Biologische wapens zijn alle organismen (zoals bacteriën, virussen of schimmels) of toxines die in de natuur voorkomen en die gebruikt kunnen worden om mensen te doden of te verwonden. arts legt uit.
Opsporing
Biologische agentia kunnen in het milieu worden aangetroffen met behulp van geavanceerde detectieapparatuur, worden gevonden na specifieke tests, of worden gevonden door een arts die een medische diagnose van een ziekte veroorzaakt door een agens meldt. Dieren kunnen ook vroege slachtoffers zijn en mogen niet over het hoofd worden gezien.
-
Vroegtijdige opsporing van een biologisch agens in het milieu maakt een vroegtijdige, specifieke behandeling mogelijk, alsmede tijd om anderen die werden blootgesteld te behandelen door het geven van beschermende medicijnen. Momenteel evalueert het Amerikaanse Ministerie van Defensie apparaten om wolken van biologische strijdmiddelen in de lucht op te sporen.
-
Artsen moeten in staat zijn om vroege slachtoffers te identificeren en ziektepatronen te herkennen. Als ongewone symptomen, een groot aantal mensen met symptomen, dode dieren, of andere inconsistente medische bevindingen worden opgemerkt, moet een aanval met biologische oorlogsvoering worden vermoed. Artsen melden deze patronen aan volksgezondheidsfunctionarissen.
Beschermende maatregelen
Tegen biologische oorlogsagentia kunnen beschermende maatregelen worden genomen. Indien voldoende gewaarschuwd, dienen deze maatregelen te worden gestart zodra een biologisch agens wordt vermoed.
-
Maskers: Momenteel filteren de beschikbare maskers, zoals het militaire gasmasker of HEPA-filtermaskers (high-efficiency particulate air), zoals N-95's die worden gebruikt voor blootstelling aan tuberculose, de meeste deeltjes van biologische oorlogsvoering die via de lucht worden verspreid. De gezichtsdichtingen van slecht passende maskers lekken echter vaak. Een masker past alleen goed als het goed op het gezicht van de persoon is afgestemd.
-
Kleding: De meeste biologische agentia in de lucht dringen niet door ongebroken huid heen, en weinig organismen hechten zich aan huid of kleding. Na een aërosolaanval kan een groot deel van de oppervlaktebesmetting worden verwijderd door de kleding uit te trekken.

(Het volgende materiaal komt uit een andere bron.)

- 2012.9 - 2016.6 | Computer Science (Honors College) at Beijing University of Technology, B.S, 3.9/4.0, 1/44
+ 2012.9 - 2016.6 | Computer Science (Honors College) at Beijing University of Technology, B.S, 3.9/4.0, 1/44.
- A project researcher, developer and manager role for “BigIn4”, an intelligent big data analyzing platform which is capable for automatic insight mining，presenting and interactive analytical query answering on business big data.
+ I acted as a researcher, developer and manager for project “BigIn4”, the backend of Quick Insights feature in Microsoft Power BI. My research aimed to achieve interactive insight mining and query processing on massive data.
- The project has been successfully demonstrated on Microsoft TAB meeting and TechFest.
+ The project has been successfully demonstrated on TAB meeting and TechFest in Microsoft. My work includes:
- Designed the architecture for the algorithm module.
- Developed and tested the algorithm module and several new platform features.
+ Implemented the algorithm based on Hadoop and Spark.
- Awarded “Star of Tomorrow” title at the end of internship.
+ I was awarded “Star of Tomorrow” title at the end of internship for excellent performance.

Grondig douchen met water en zeep verwijdert 99,99% van de weinige organismen die nog op de huid van het slachtoffer kunnen achterblijven.
-
Bescherming van medisch personeel: Zorgverleners die slachtoffers van biologische oorlogsvoering behandelen hebben misschien geen speciale pakken nodig, maar moeten latex handschoenen gebruiken en andere voorzorgsmaatregelen nemen, zoals het dragen van jassen en maskers met beschermende oogkappen. Slachtoffers moeten tijdens de behandeling in privé-vertrekken worden afgezonderd.
-
Antibiotica: Slachtoffers van biologische oorlogsvoering kunnen oraal (pillen) of via een infuus antibiotica toegediend krijgen, zelfs voordat het specifieke agens is geïdentificeerd.
-
Vaccinaties: Momenteel zijn er beschermende vaccins (in de vorm van injecties) beschikbaar voor anthrax, botulinum toxine, tularemie, pest, Q-koorts en pokken. De grootschalige immunisatie van niet-militair personeel is momenteel door geen enkele overheidsinstantie aanbevolen. Immuunbescherming tegen ricine en stafylokokkentoxines is in de nabije toekomst wellicht ook mogelijk.